Weak-form Efficiency
Prices reflect all past trading information (e.g., historical prices).
Semi-strong-form Efficiency
Prices reflect all publicly available information (e.g., earnings announcements, macroeconomic data).
Strong-form Efficiency
Prices reflect all information, both public and private (including insider knowledge).
Arbitrage (Traditional Finance)
Riskless exploitation of price differences for profit.
Noise Trader Risk
Risk arising when irrational market participants trade on sentiment rather than fundamentals, causing prices to deviate from intrinsic value.
Horizon Risk
Risk that a mispricing will not correct itself within the arbitrageur’s investment horizon.
Model Risk
Risk that an arbitrage strategy is based on a flawed valuation model.
Implementation Costs
Costs such as bid-ask spreads, trading fees, and short-sale constraints that reduce arbitrage profitability.
Principal–Agent Problem
Fund managers (agents) avoid trades that increase risk or deviate from benchmarks due to career concerns.
Expected Utility Theory (EUT)
Traditional model for decision-making under uncertainty; assumes agents maximize expected utility.
Prospect Theory (PT)
Describes how people evaluate outcomes relative to a reference point, exhibiting loss aversion and diminishing sensitivity.
Reference Dependence
Evaluating outcomes relative to a reference point (usually the status quo or expected outcome).
Loss Aversion
Losses hurt about twice as much as equivalent gains please.
Diminishing Sensitivity
The psychological value of each additional unit of gain or loss decreases.
Probability Weighting
Overweighing small probabilities and underweighing large ones.
Mental Accounting
Compartmentalizing money into separate mental accounts, leading to suboptimal financial decisions.
Realisation Utility
Satisfaction derived from selling an asset at a gain.
Heuristics
Mental shortcuts or rules of thumb used to simplify decision-making under uncertainty.
Representativeness
Judging the probability of an event based on its similarity to a prototype or stereotype.
Availability
Estimating likelihood based on how easily instances come to mind.
Anchoring
Relying too heavily on an initial piece of information when making decisions.
Overconfidence
Believing one's own forecasts or skills are more accurate than they actually are.
Confirmation Bias
Seeking out information that confirms pre-existing beliefs and ignoring contradictory evidence.
Framing
The way information is presented affects decision outcomes.
Psychological Barriers
Arbitrary price levels that investors anchor to when making trading decisions.

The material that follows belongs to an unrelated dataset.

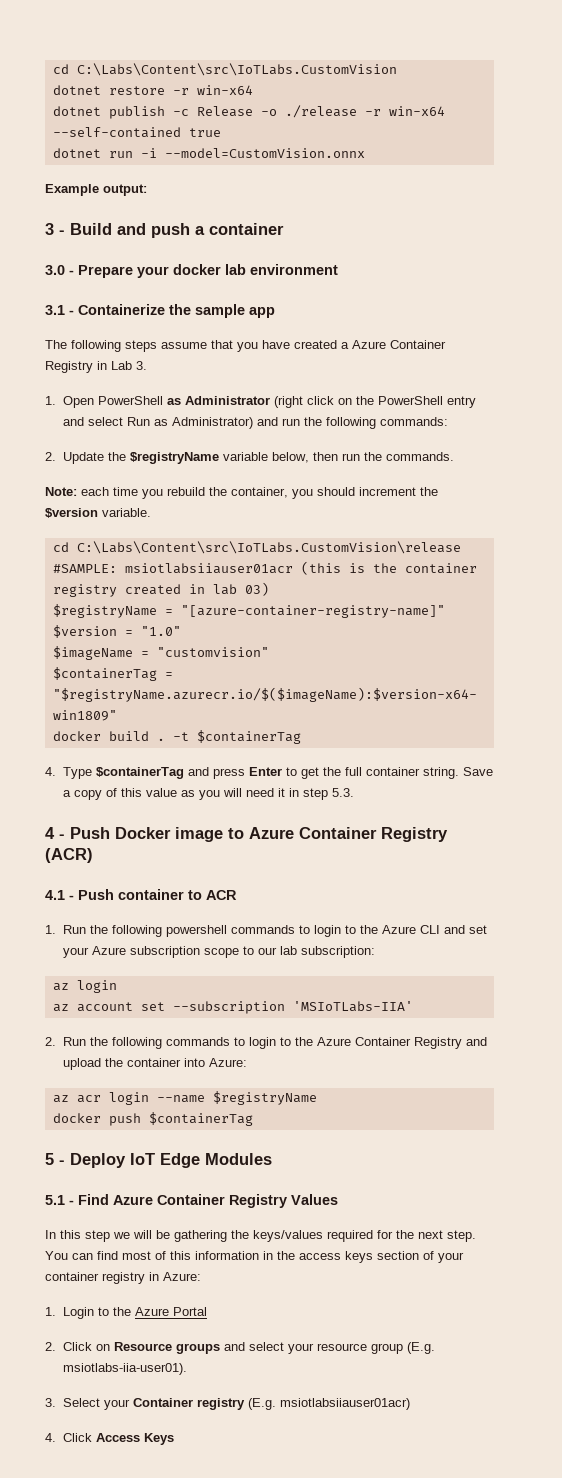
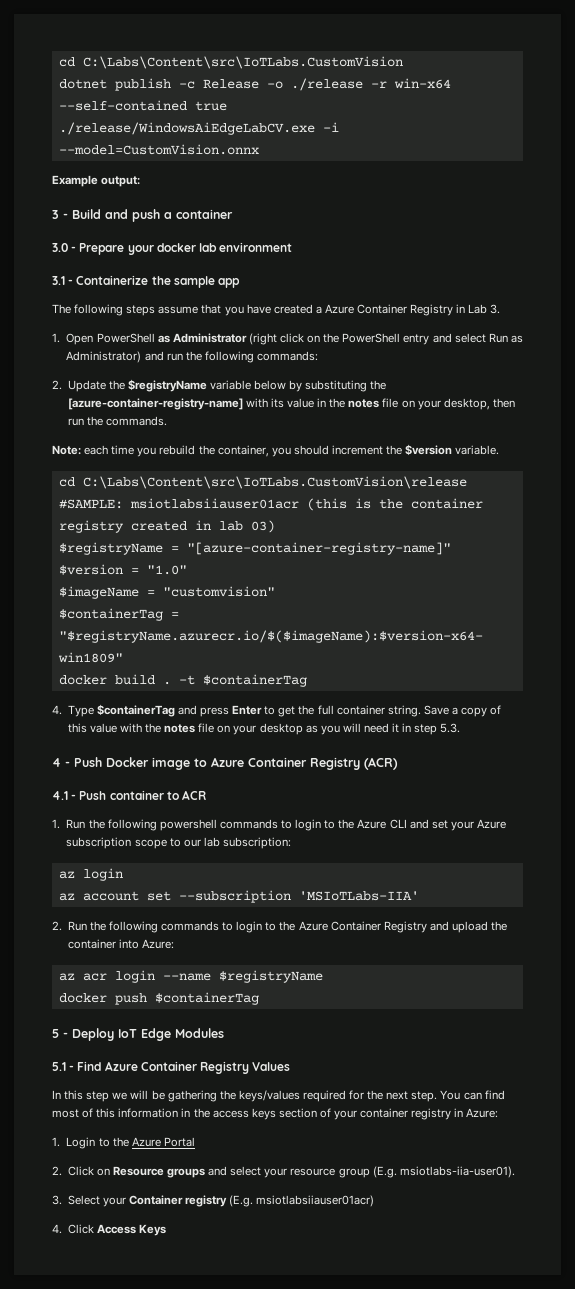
[52,85,253,95] // dotnet restore -r win-x64 -> (403, 62) none
[52,148,133,158] dotnet run -> [58,122,315,135] ./release/WindowsAiEdgeLabCV.exe
[272,452,310,463] below, -> [254,380,387,392] [67,398,490,410] below by substituting the [azure-container-registry-name] with its value in the notes file on your desktop,
(178, 792) none -> [119,723,303,735] with the notes file on your desktop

Behavioural Portfolio Theory (BPT)
Investors structure investments in mental layers or pyramids that correspond to different goals.
Market Timing Approach
Managers are rational and capitalize on investor mispricing when issuing securities.
Managerial Bias Approach
Managers are subject to biases, such as overconfidence and optimism, which affect capital structure and investment decisions.
Behavioural Game Theory
Extends classical game theory by incorporating psychological realism.
Neurofinance
Connects neuroscience and psychology with finance, exploring how brain structures affect decision-making.
Cortisol
Stress hormone; elevated levels increase risk aversion.
Testosterone
Hormone linked to confidence and aggressive behaviour; higher levels associated with increased risk-taking.
Oxytocin
Hormone associated with trust and social bonding; elevated levels can improve cooperation and trust.
Adaptive Markets Hypothesis (AMH)
Market efficiency is conditional and evolves over time as investors adapt to changing environments.